:: PROVIDED ENTRIES ::

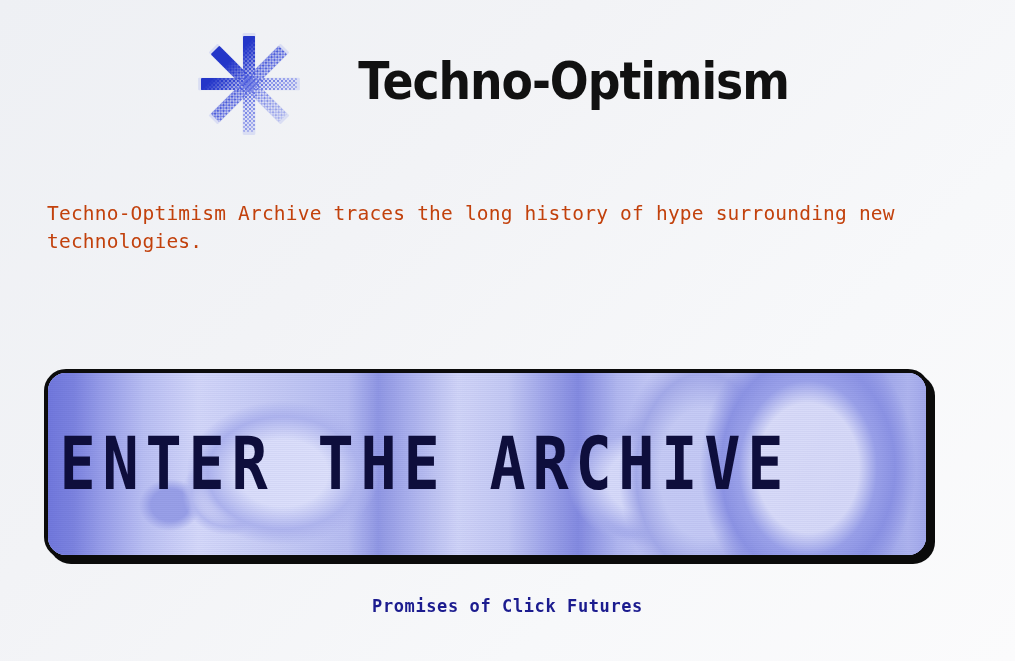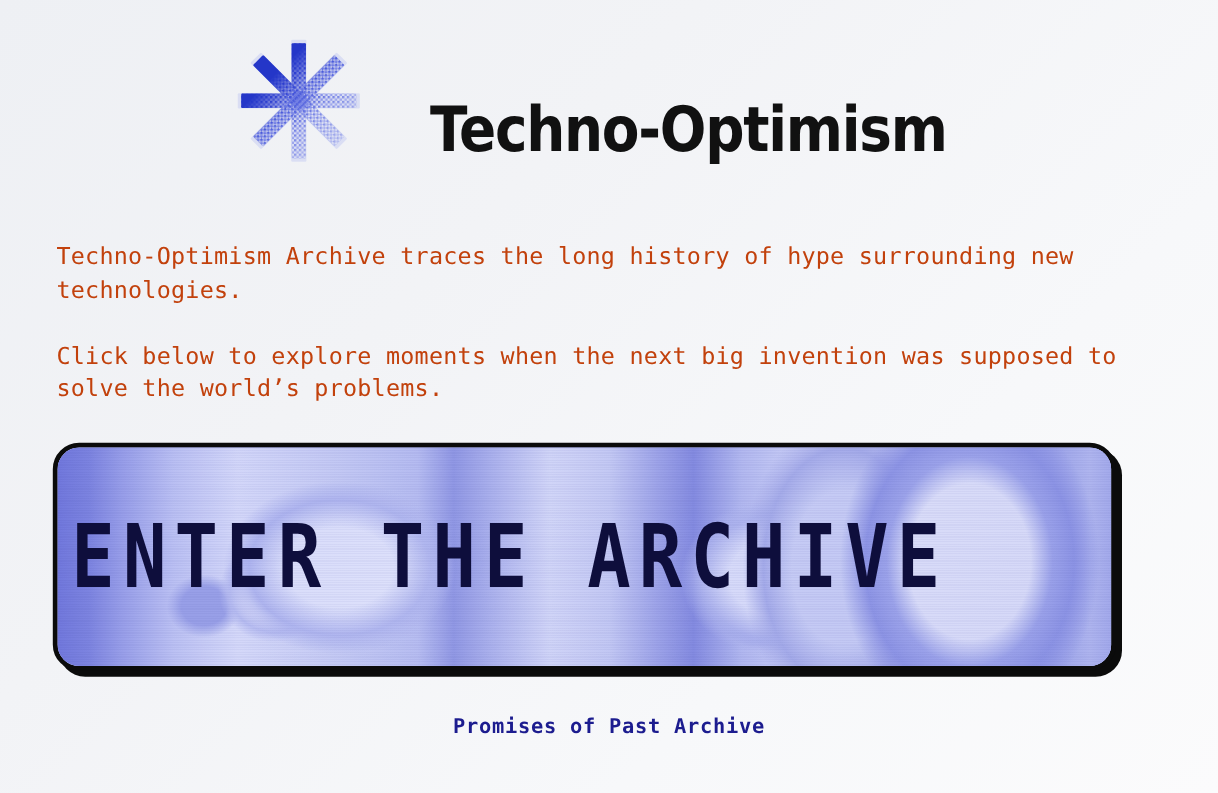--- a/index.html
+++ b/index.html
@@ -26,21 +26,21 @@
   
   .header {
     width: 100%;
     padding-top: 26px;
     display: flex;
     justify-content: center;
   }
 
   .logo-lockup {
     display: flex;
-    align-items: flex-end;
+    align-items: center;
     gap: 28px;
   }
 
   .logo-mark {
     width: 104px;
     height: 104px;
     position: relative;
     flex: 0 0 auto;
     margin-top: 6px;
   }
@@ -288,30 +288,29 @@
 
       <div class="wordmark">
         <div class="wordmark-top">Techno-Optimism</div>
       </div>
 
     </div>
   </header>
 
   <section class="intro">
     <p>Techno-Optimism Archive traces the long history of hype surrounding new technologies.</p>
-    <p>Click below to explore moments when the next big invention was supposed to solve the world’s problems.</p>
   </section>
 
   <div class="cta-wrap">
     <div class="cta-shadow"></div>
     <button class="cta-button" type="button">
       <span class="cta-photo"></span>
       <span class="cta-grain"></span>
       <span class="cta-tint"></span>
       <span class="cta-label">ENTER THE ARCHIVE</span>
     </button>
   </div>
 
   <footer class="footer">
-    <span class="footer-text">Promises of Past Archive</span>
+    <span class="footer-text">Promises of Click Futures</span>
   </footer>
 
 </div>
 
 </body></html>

:::

Images are to be omitted; repeat the remaining data above exactly.

→ **TASK ANSWER**
--- a/index.html
+++ b/index.html
@@ -26,21 +26,21 @@
   
   .header {
     width: 100%;
     padding-top: 26px;
     display: flex;
     justify-content: center;
   }
 
   .logo-lockup {
     display: flex;
-    align-items: flex-end;
+    align-items: center;
     gap: 28px;
   }
 
   .logo-mark {
     width: 104px;
     height: 104px;
     position: relative;
     flex: 0 0 auto;
     margin-top: 6px;
   }
@@ -288,30 +288,29 @@
 
       <div class="wordmark">
         <div class="wordmark-top">Techno-Optimism</div>
       </div>
 
     </div>
   </header>
 
   <section class="intro">
     <p>Techno-Optimism Archive traces the long history of hype surrounding new technologies.</p>
-    <p>Click below to explore moments when the next big invention was supposed to solve the world’s problems.</p>
   </section>
 
   <div class="cta-wrap">
     <div class="cta-shadow"></div>
     <button class="cta-button" type="button">
       <span class="cta-photo"></span>
       <span class="cta-grain"></span>
       <span class="cta-tint"></span>
       <span class="cta-label">ENTER THE ARCHIVE</span>
     </button>
   </div>
 
   <footer class="footer">
-    <span class="footer-text">Promises of Past Archive</span>
+    <span class="footer-text">Promises of Click Futures</span>
   </footer>
 
 </div>
 
 </body></html>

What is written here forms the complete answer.